13.4.1 Reuse Inheritance Changes 重用继承更改
Besides adding and deleting data members, another way to alter the object's table is using reuse-style inheritance. If we add a new reuse base, then, from the database schema point of view, this is equivalent to adding all its columns to the derived object's table. Similarly, deleting reuse inheritance results in all the base's columns being deleted from the derived's table.
除了添加和删除数据成员之外,修改对象表的另一种方法是使用重用风格的继承。如果我们添加一个新的重用基,那么,从数据库模型的角度来看,这相当于将其所有列添加到派生对象的表中。类似地,删除重用继承将导致从派生表中删除基类的所有列。

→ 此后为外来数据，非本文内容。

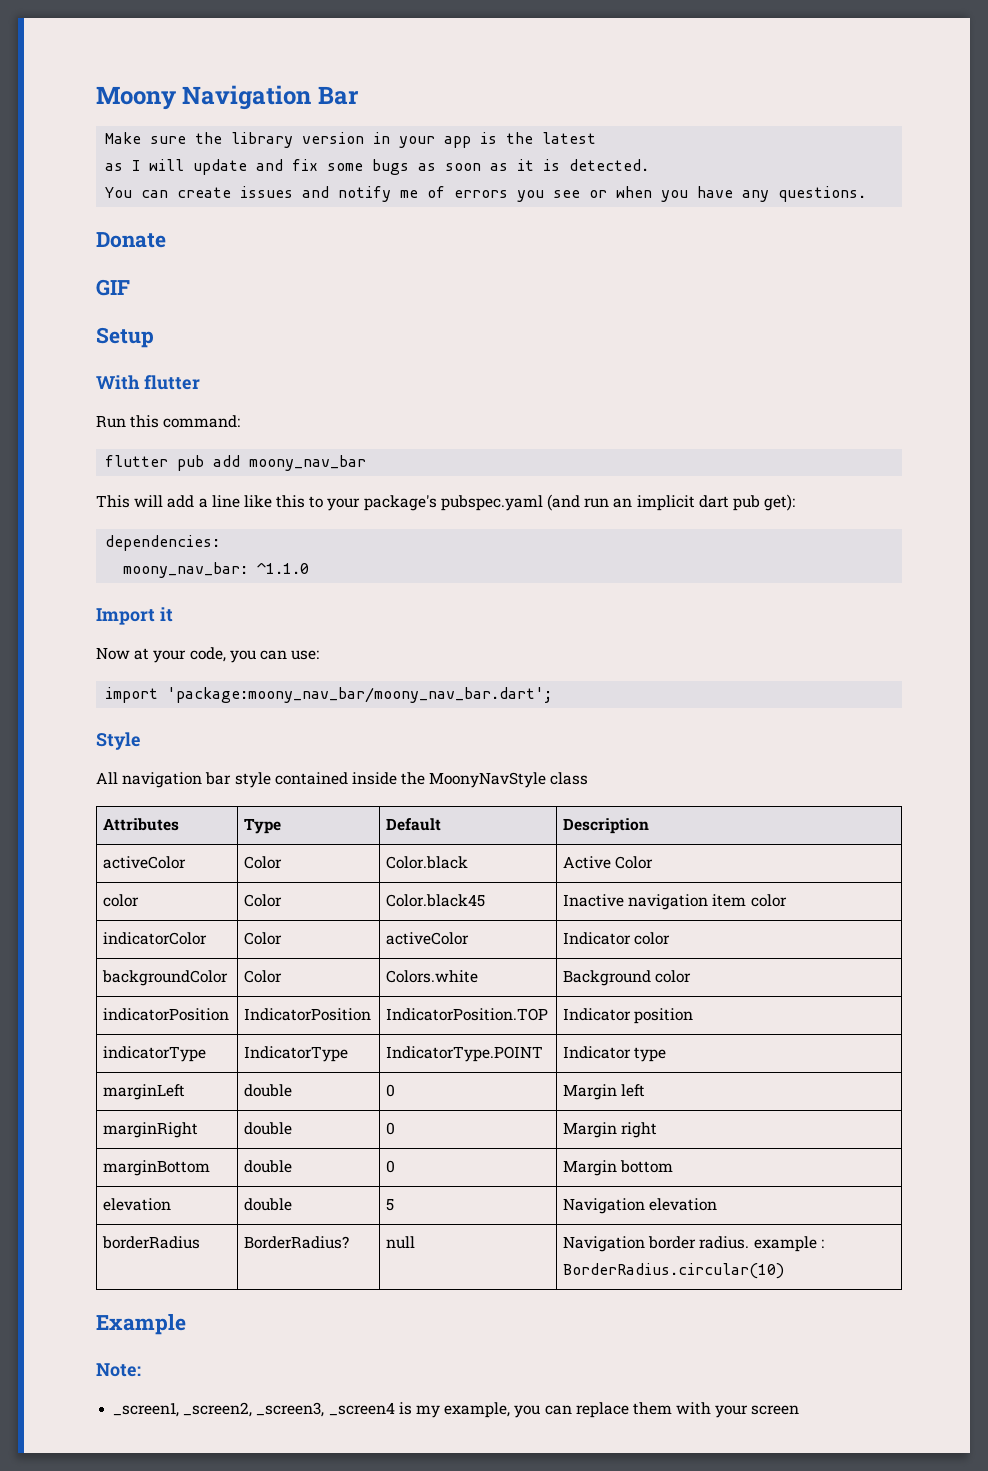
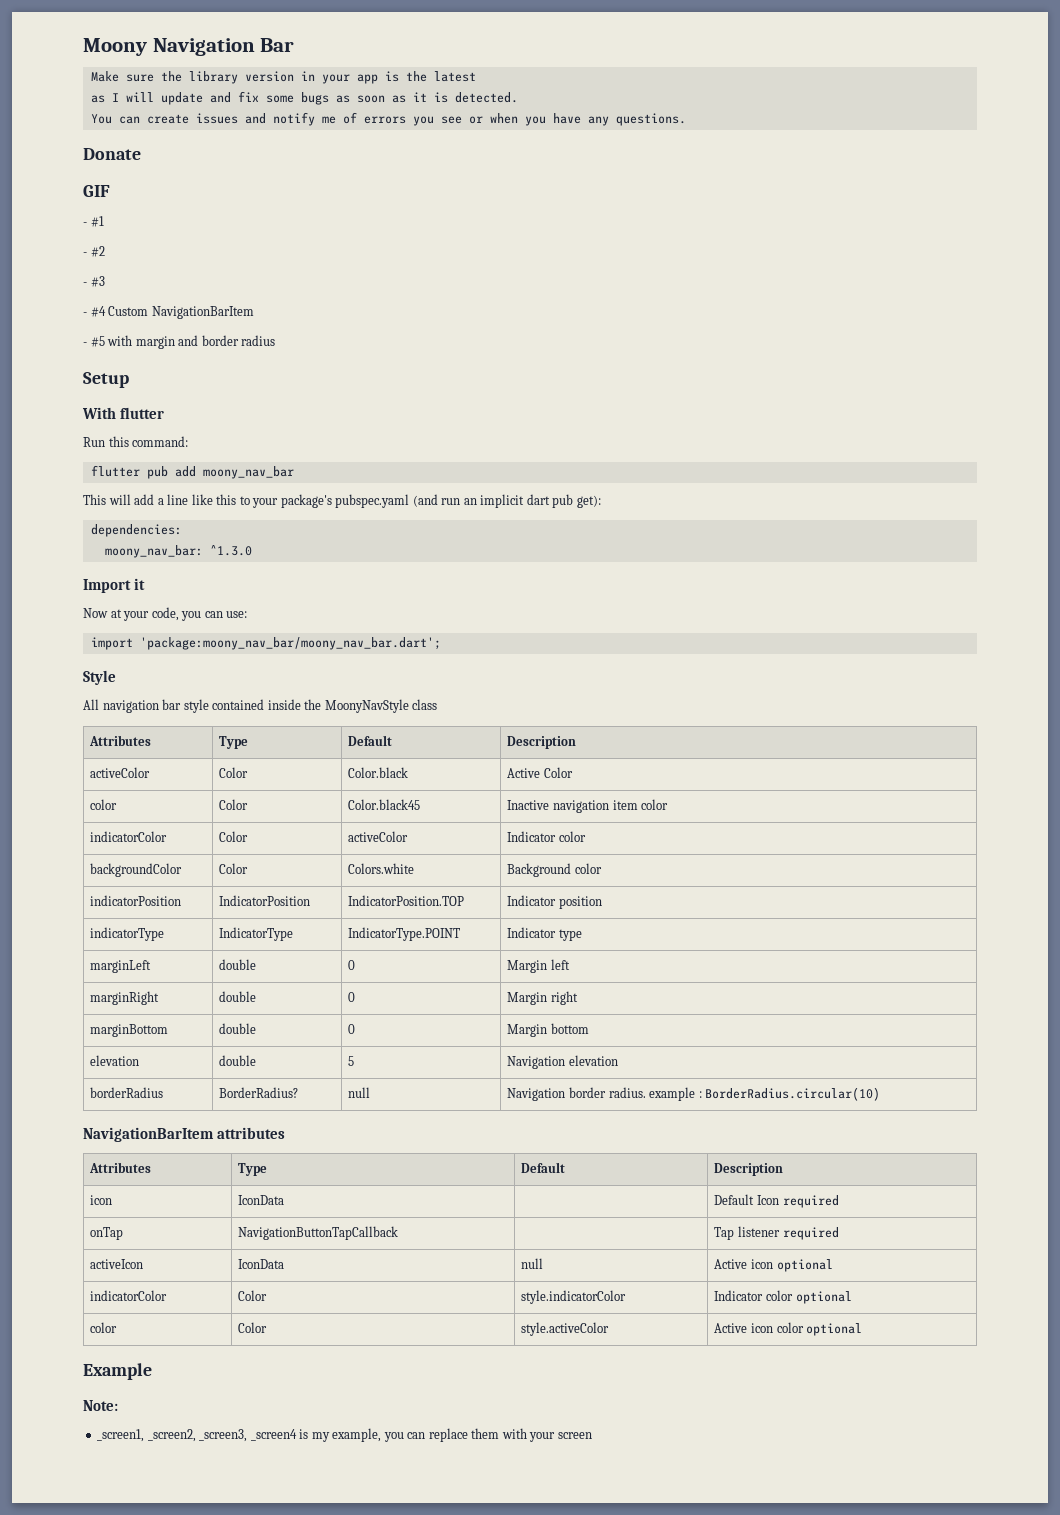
(130, 287) none -> [83,216,104,227] [83,246,105,257] [83,276,105,287] [83,306,254,319] [83,335,276,349] // - #1 // - #2 // - #3 // - #4 Custom NavigationBarItem // - #5 with margin and border radius
[257,562,310,574] ^1.1.0 -> [209,545,252,556] ^1.3.0
(785, 1271) none -> [83,1127,286,1142] [89,1162,152,1173] [238,1163,268,1176] [521,1162,566,1173] [714,1163,784,1176] [90,1195,113,1205] [238,1195,285,1205] [714,1194,839,1208] [90,1227,124,1240] [238,1226,399,1240] [714,1226,839,1240] [90,1259,144,1269] [238,1259,285,1269] [521,1258,544,1269] [714,1259,833,1272] [90,1290,168,1301] [238,1290,268,1301] [521,1290,627,1304] [714,1290,852,1304] [90,1322,118,1333] [238,1322,268,1333] [521,1322,610,1336] [714,1322,863,1336] // NavigationBarItem attributes // Attributes | Type | Default | Description // icon | IconData | | Default Icon required // onTap | NavigationButtonTapCallback | | Tap listener required // activeIcon | IconData | null | Active icon optional // indicatorColor | Color | style.indicatorColor | Indicator color optional // color | Color | style.activeColor | Active icon color optional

In the future ODB may provide direct support for soft addition and deletion of inheritance. Currently, however, this semantics can be emulated with soft-added and deleted data members. The following table describes the most common scenarios depending on where columns are added or deleted, that is, base table, derived table, or both.
列。
DELETE |
HARD |
SOFT |
In both (delete inheritance and base) |
Delete inheritance and base. Move object id to derived. |
Soft-delete base. Mark all data members (except id) in base as soft-deleted. |
In base only (delete base) |
Option 1: mark base as abstract. Option 2: move all the base member to derived, delete base. |
Soft-delete base. |
In derived only (delete inheritance) |
Delete inheritance, add object id to derived. |
Option 1: copy base to a new soft-deleted base, inherit from it instead. Mark all the data members (expect id) in this new base as soft-deleted. Note: we add the new base as soft-deleted to get notified when we can remove it. Option 2: Copy all the data members from base to derived and mark them as soft-deleted in derived. |
ADD |
HARD |
SOFT |
In both (add new base and inheritance) |
Add new base and inheritance. Potentially move object id member from derived to base. |
Add new base and mark all its data members as soft-added. Add inheritance. Move object id from derived to base. |
In base only (refactor existing data to new base) |
Add new base and move data members from derived to base. Note: in most cases the new base will be made abstract which make this scenario non-schema changing. |
The same as HARD. |
In derived only (add inheritance to existing base) |
Add inheritance, delete object id in derived. |
Copy existing base to a new abstract base and inherit from it. Mark all the database members in the new base as soft-added (except object id). When notified by the ODB compiler that the soft addition of the data members is no longer necessary, delete the copy and inherit from the original base. |
13.4.2 Polymorphism Inheritance Changes 多态性继承变化
Unlike reuse inheritance, adding or deleting a polymorphic base does not result in the base's data members being added or deleted from the derived object's table because each class in a polymorphic hierarchy is stored in a separate table. There are, however, other complications due to the presence of special columns (discriminator in the root table and object id links in derived tables) which makes altering the hierarchy structure difficult to handle automatically. Adding or deleting (including soft-deleting) of leaf classes (or leaf sub-hierarchies) in a polymorphic hierarchy is fully supported. Any more complex changes, such as adding or deleting the root or an intermediate base or getting an existing class into or out of a polymorphic hierarchy can be handled by creating a new leaf class (or leaf sub-hierarchy), soft-deleting the old class, and migrating the data.
与重用继承不同,添加或删除多态基不会导致基的数据成员被添加或从派生对象的表中删除,因为多态层次结构中的每个类都存储在一个单独的表中。然而,由于特殊列(根表中的标识符和派生表中的对象id链接)的存在,还存在其他一些并发症,这使得很难自动处理改变层次结构。完全支持在多态层次结构中添加或删除叶类(或叶的子层次结构)(包括软删除)。任何更复杂的更改,如添加或删除根或中间基,或将现有的类放入或退出多态层次结构,都可以通过创建新的叶类(或叶子层次结构)、软删除旧类和迁移数据来处理。